As the Portuguese approached the beaches on boats seeking to land, they were confronted by a squadron of 200 mounted Turkish gunners that appeared from the city, shouting and flying white and green banners. The Portuguese came under fire immediately upon approaching the shore, but Dom Cristóvão pressed on and ordered a volley of arquebus fire that killed 20 and forced the rest to retreat. He then landed with a squadron of Portuguese infantry, and pressed on to the city, which was breached, causing the remaining garrison and most inhabitants to abandon the settlement. As the Portuguese were about to sack it, the fidalgo Tristão de Ataíde at the head of a squadron of infantry was confronted by two Greek monks, who pleaded with the Portuguese to spare the city. The monks were taken to Dom Estevão, who received them with tears of joy and ordered that fighting cease immediately.

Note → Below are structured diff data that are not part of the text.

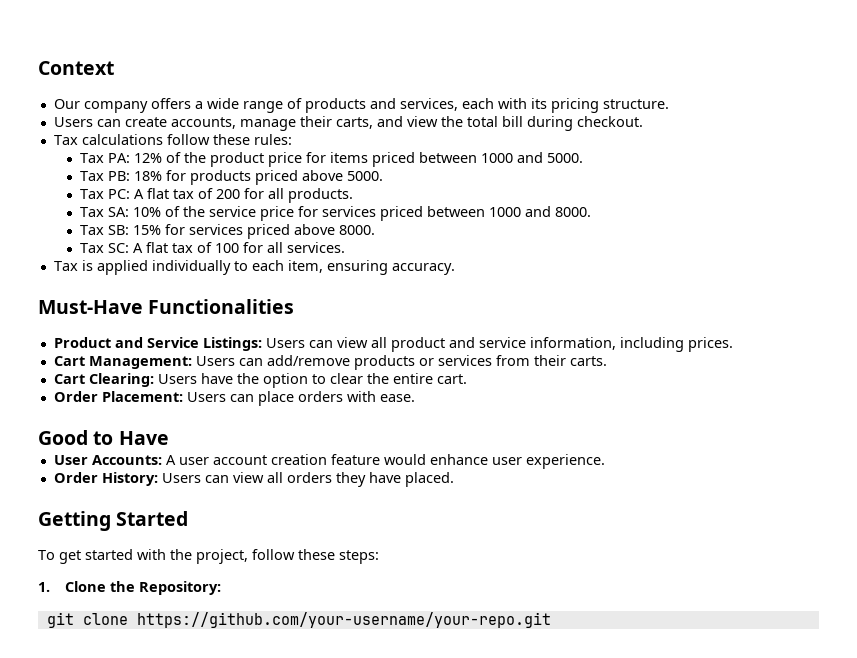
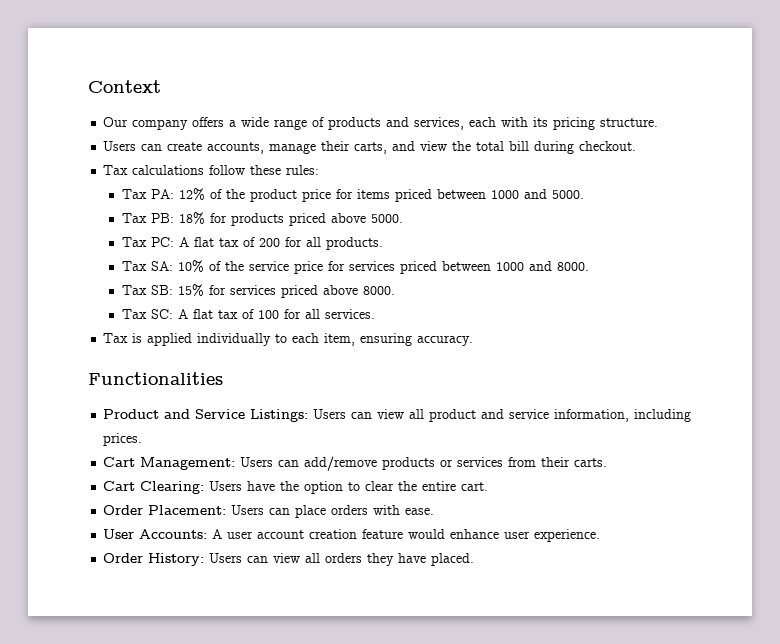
- Must-Have Functionalities
+ Functionalities
- Good to Have
- Getting Started
- To get started with the project, follow these steps:
- 1. Clone the Repository:
- git clone https://github.com/your-username/your-repo.git

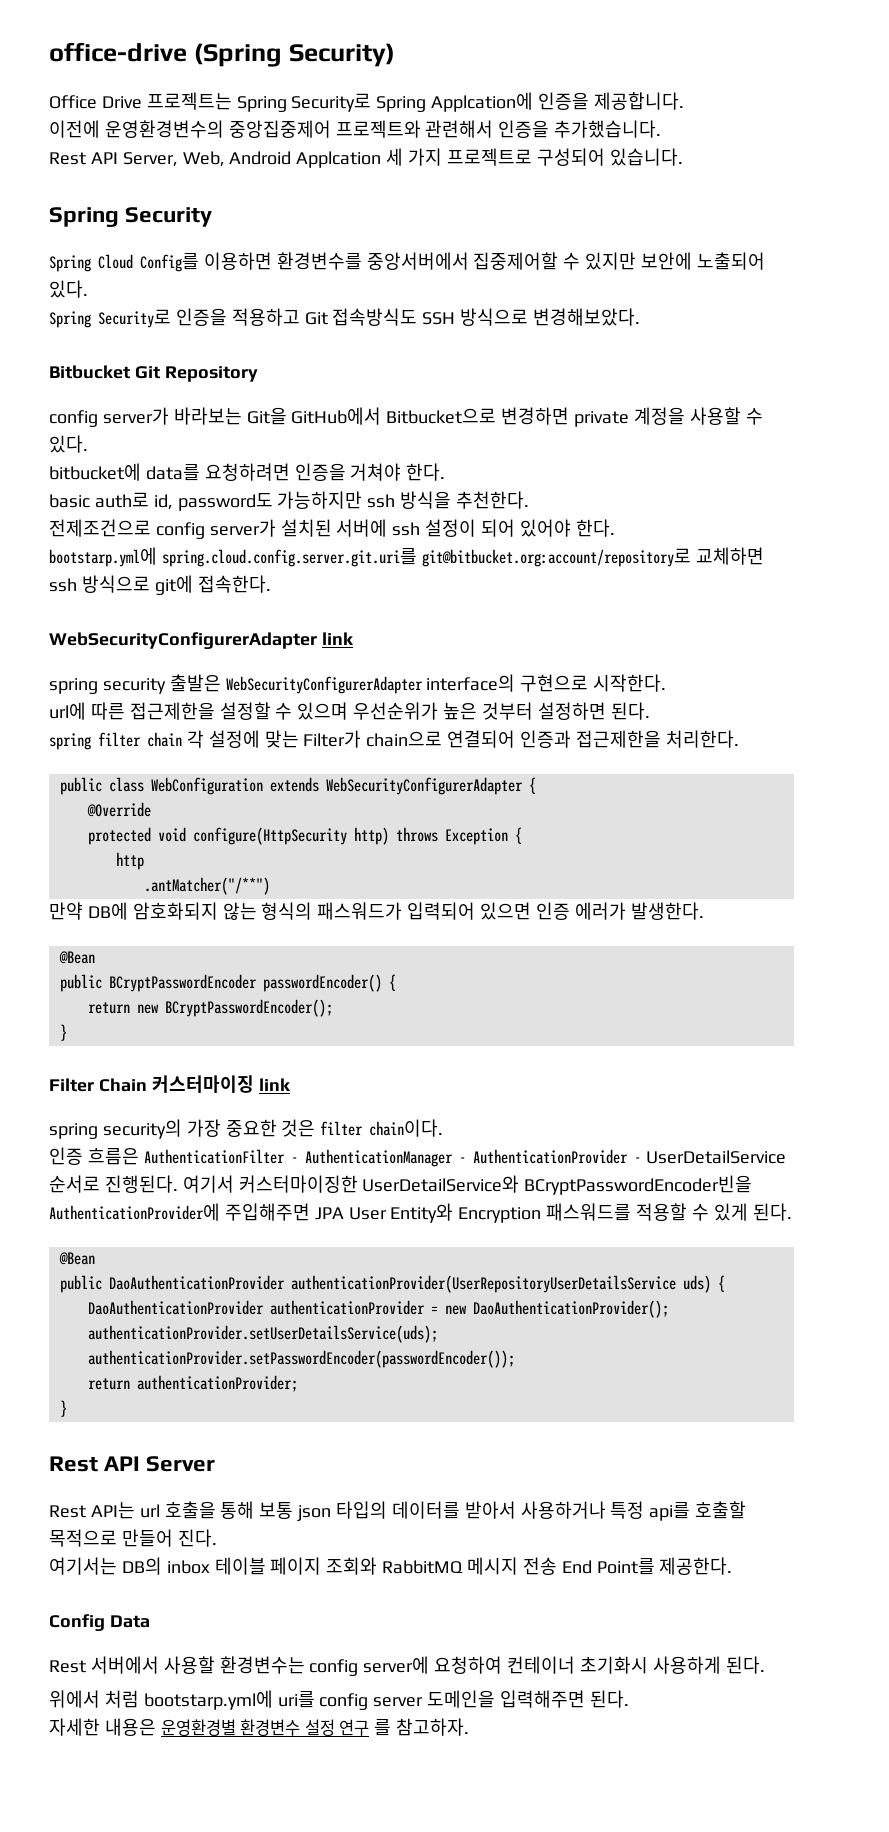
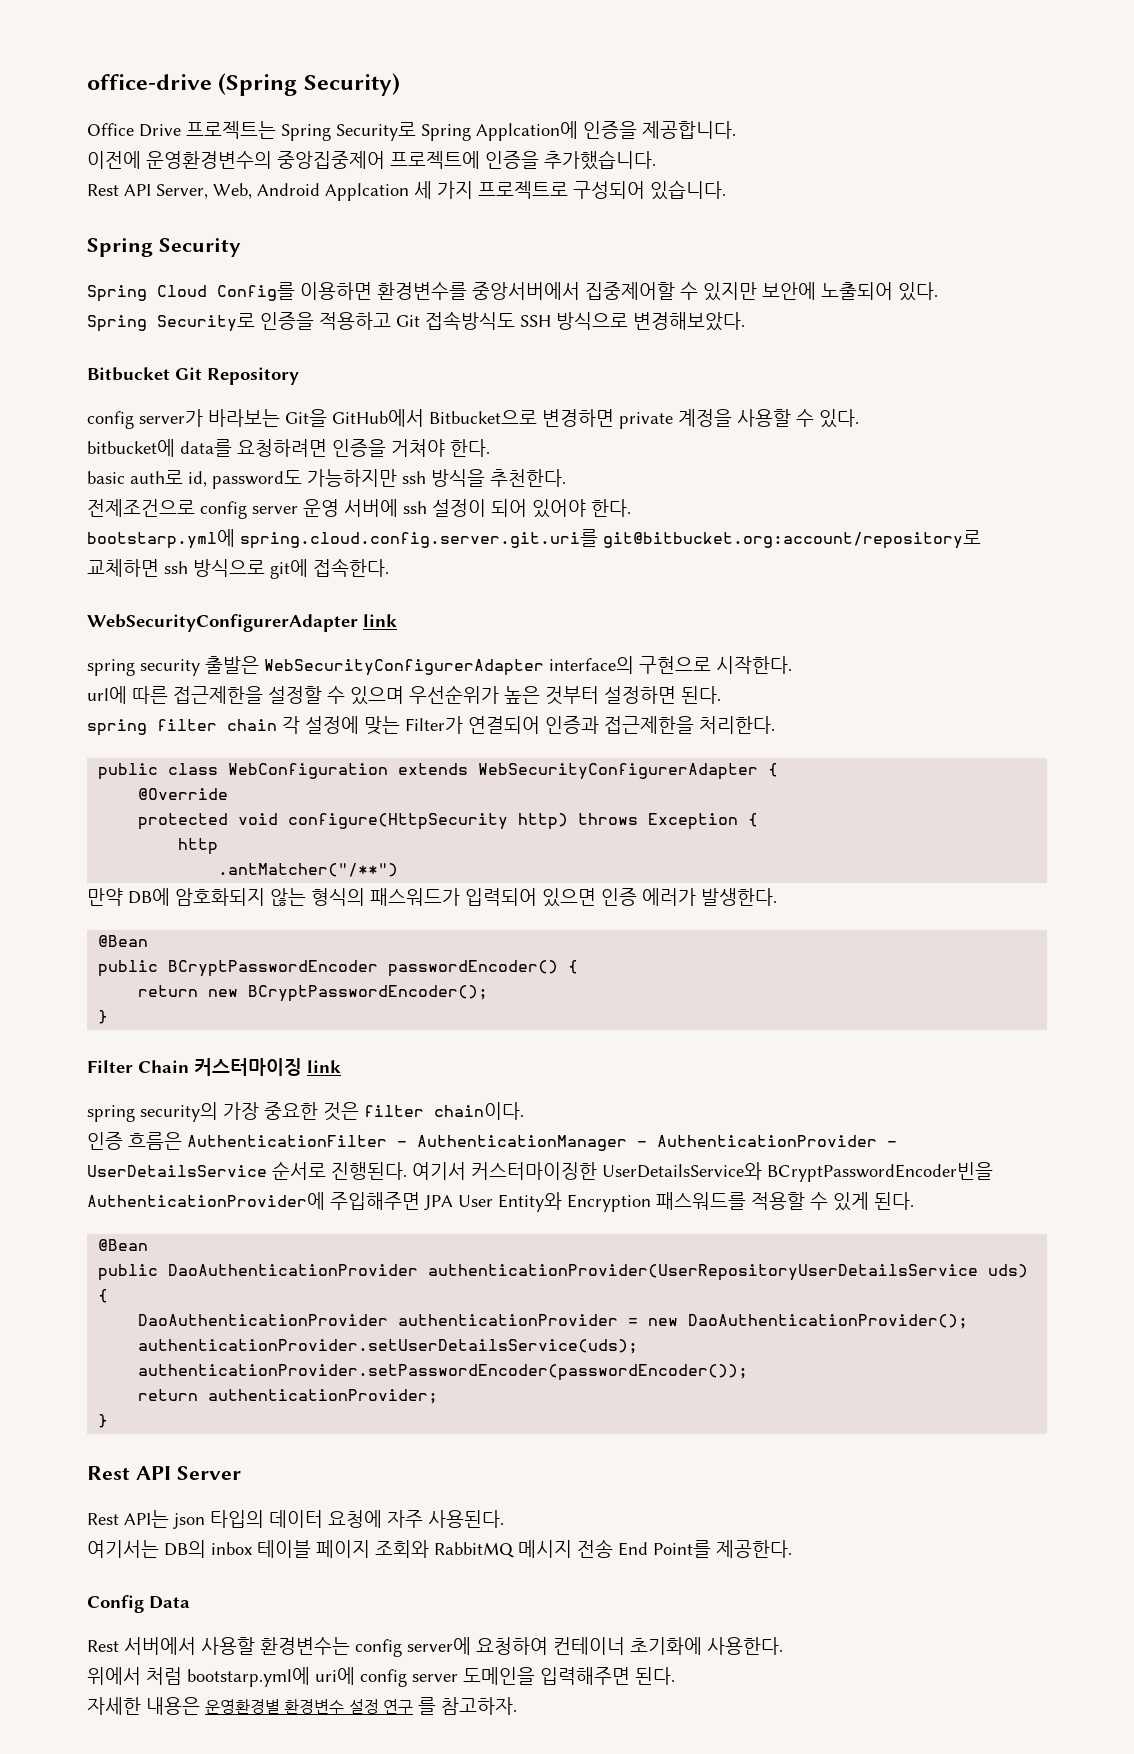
- 이전에 운영환경변수의 중앙집중제어 프로젝트와 관련해서 인증을 추가했습니다.
+ 이전에 운영환경변수의 중앙집중제어 프로젝트에 인증을 추가했습니다.
- 전제조건으로 config server가 설치된 서버에 ssh 설정이 되어 있어야 한다.
+ 전제조건으로 config server 운영 서버에 ssh 설정이 되어 있어야 한다.
- spring filter chain 각 설정에 맞는 Filter가 chain으로 연결되어 인증과 접근제한을 처리한다.
+ spring filter chain 각 설정에 맞는 Filter가 연결되어 인증과 접근제한을 처리한다.
- 인증 흐름은 AuthenticationFilter - AuthenticationManager - AuthenticationProvider - UserDetailService 순서로 진행된다.
+ 인증 흐름은 AuthenticationFilter - AuthenticationManager - AuthenticationProvider - UserDetailsService 순서로 진행된다.
- 여기서 커스터마이징한 UserDetailService와 BCryptPasswordEncoder빈을 AuthenticationProvider에 주입해주면 JPA User Entity와 Encryption 패스워드를 적용할 수 있게 된다.
+ 여기서 커스터마이징한 UserDetailsService와 BCryptPasswordEncoder빈을 AuthenticationProvider에 주입해주면 JPA User Entity와 Encryption 패스워드를 적용할 수 있게 된다.
- Rest API는 url 호출을 통해 보통 json 타입의 데이터를 받아서 사용하거나 특정 api를 호출할 목적으로 만들어 진다.
+ Rest API는 json 타입의 데이터 요청에 자주 사용된다.
- Rest 서버에서 사용할 환경변수는 config server에 요청하여 컨테이너 초기화시 사용하게 된다.
+ Rest 서버에서 사용할 환경변수는 config server에 요청하여 컨테이너 초기화에 사용한다.
- 위에서 처럼 bootstarp.yml에 uri를 config server 도메인을 입력해주면 된다.
+ 위에서 처럼 bootstarp.yml에 uri에 config server 도메인을 입력해주면 된다.

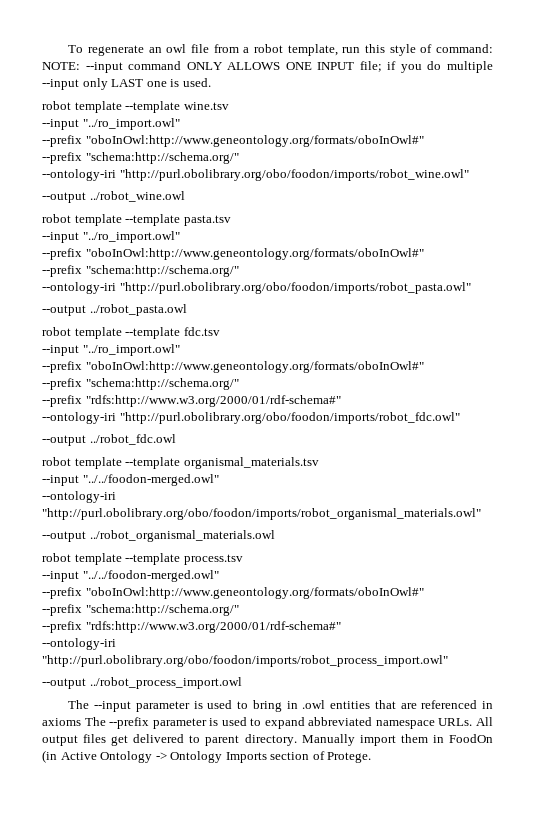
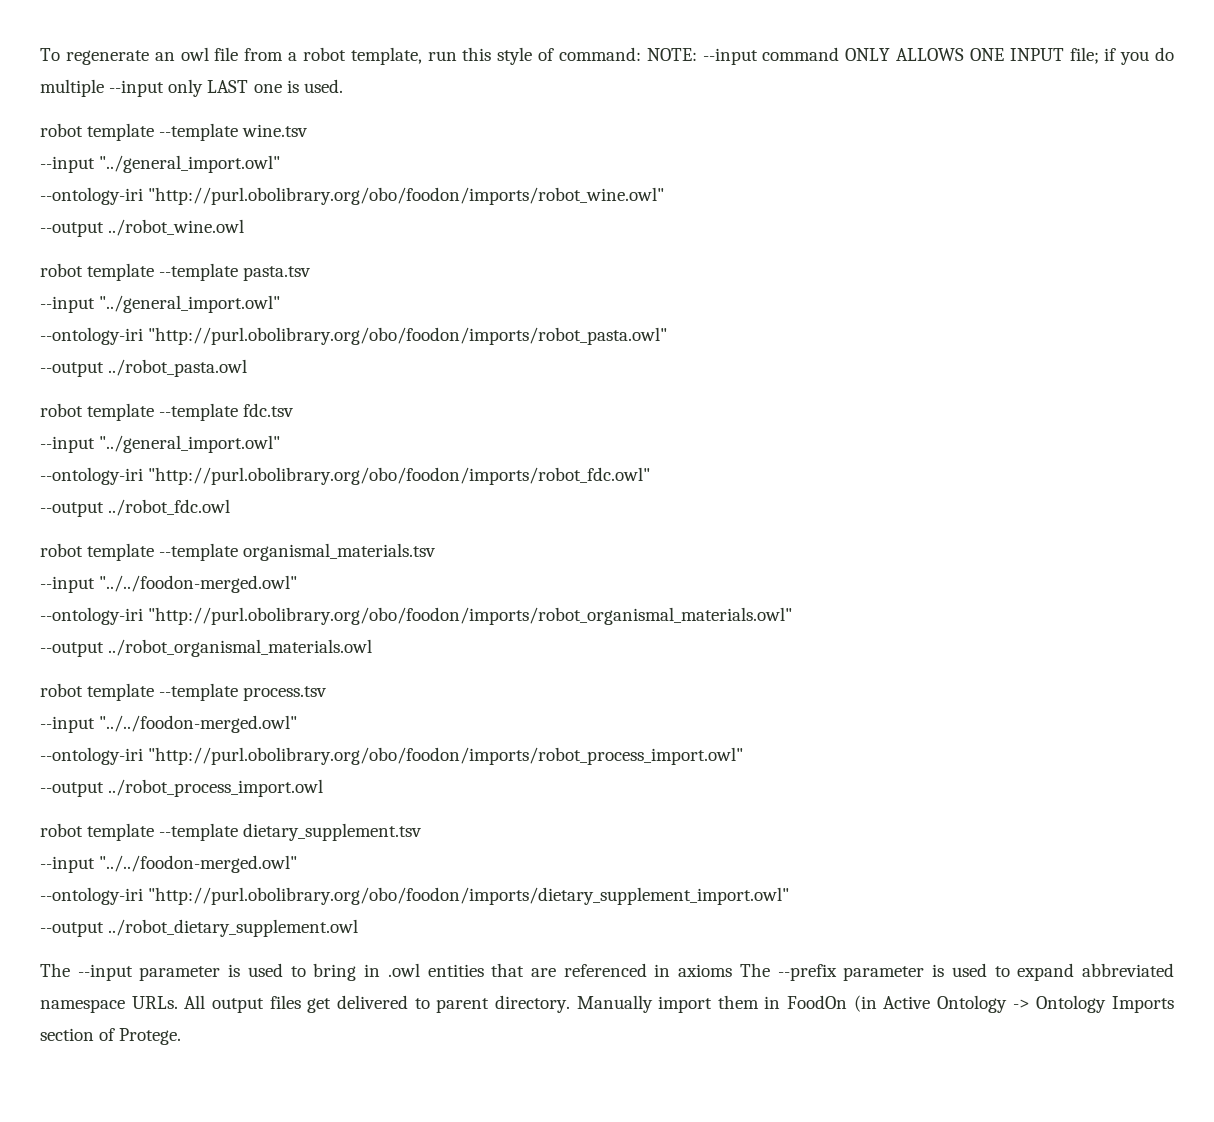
  robot template --template wine.tsv
- --input "../ro_import.owl"
- --prefix "oboInOwl:http://www.geneontology.org/formats/oboInOwl#"
- --prefix "schema:http://schema.org/"
+ --input "../general_import.owl"
  robot template --template pasta.tsv
- --input "../ro_import.owl"
- --prefix "oboInOwl:http://www.geneontology.org/formats/oboInOwl#"
- --prefix "schema:http://schema.org/"
+ --input "../general_import.owl"
  robot template --template fdc.tsv
- --input "../ro_import.owl"
- --prefix "oboInOwl:http://www.geneontology.org/formats/oboInOwl#"
- --prefix "schema:http://schema.org/"
- --prefix "rdfs:http://www.w3.org/2000/01/rdf-schema#"
+ --input "../general_import.owl"
  robot template --template process.tsv
  --input "../../foodon-merged.owl"
- --prefix "oboInOwl:http://www.geneontology.org/formats/oboInOwl#"
- --prefix "schema:http://schema.org/"
- --prefix "rdfs:http://www.w3.org/2000/01/rdf-schema#"
  --ontology-iri "http://purl.obolibrary.org/obo/foodon/imports/robot_process_import.owl"
  --output ../robot_process_import.owl
+ robot template --template dietary_supplement.tsv
+ --input "../../foodon-merged.owl"
+ --ontology-iri "http://purl.obolibrary.org/obo/foodon/imports/dietary_supplement_import.owl"
+ --output ../robot_dietary_supplement.owl

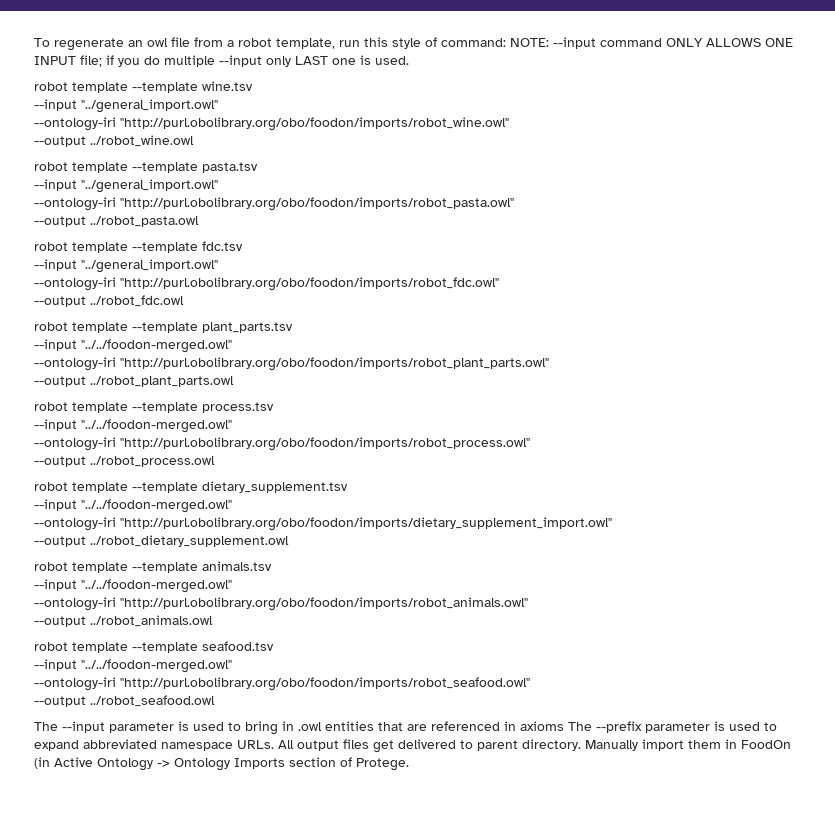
- robot template --template organismal_materials.tsv
+ robot template --template plant_parts.tsv
  --input "../../foodon-merged.owl"
- --ontology-iri "http://purl.obolibrary.org/obo/foodon/imports/robot_organismal_materials.owl"
- --output ../robot_organismal_materials.owl
+ --ontology-iri "http://purl.obolibrary.org/obo/foodon/imports/robot_plant_parts.owl"
+ --output ../robot_plant_parts.owl
- --ontology-iri "http://purl.obolibrary.org/obo/foodon/imports/robot_process_import.owl"
- --output ../robot_process_import.owl
+ --ontology-iri "http://purl.obolibrary.org/obo/foodon/imports/robot_process.owl"
+ --output ../robot_process.owl
+ robot template --template animals.tsv
+ --input "../../foodon-merged.owl"
+ --ontology-iri "http://purl.obolibrary.org/obo/foodon/imports/robot_animals.owl"
+ --output ../robot_animals.owl
+ robot template --template seafood.tsv
+ --input "../../foodon-merged.owl"
+ --ontology-iri "http://purl.obolibrary.org/obo/foodon/imports/robot_seafood.owl"
+ --output ../robot_seafood.owl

===Mass and knighting ceremony at El Tor===
With the attack halted, the Portuguese were led into the church of a Christian monastery at El Tor in a procession, at the sound of psalms that the friars sung "in their fashion", the Portuguese taking a banner with the Cross of the Order of Christ. They were met at the door by twelve other monks who bore a wooden cross inlaid in silver. Among other things, the monks were given by the Portuguese commander a banner made in white and green damask, bearing a Cross of the Order of Christ on one side and the arms of Portugal on the other.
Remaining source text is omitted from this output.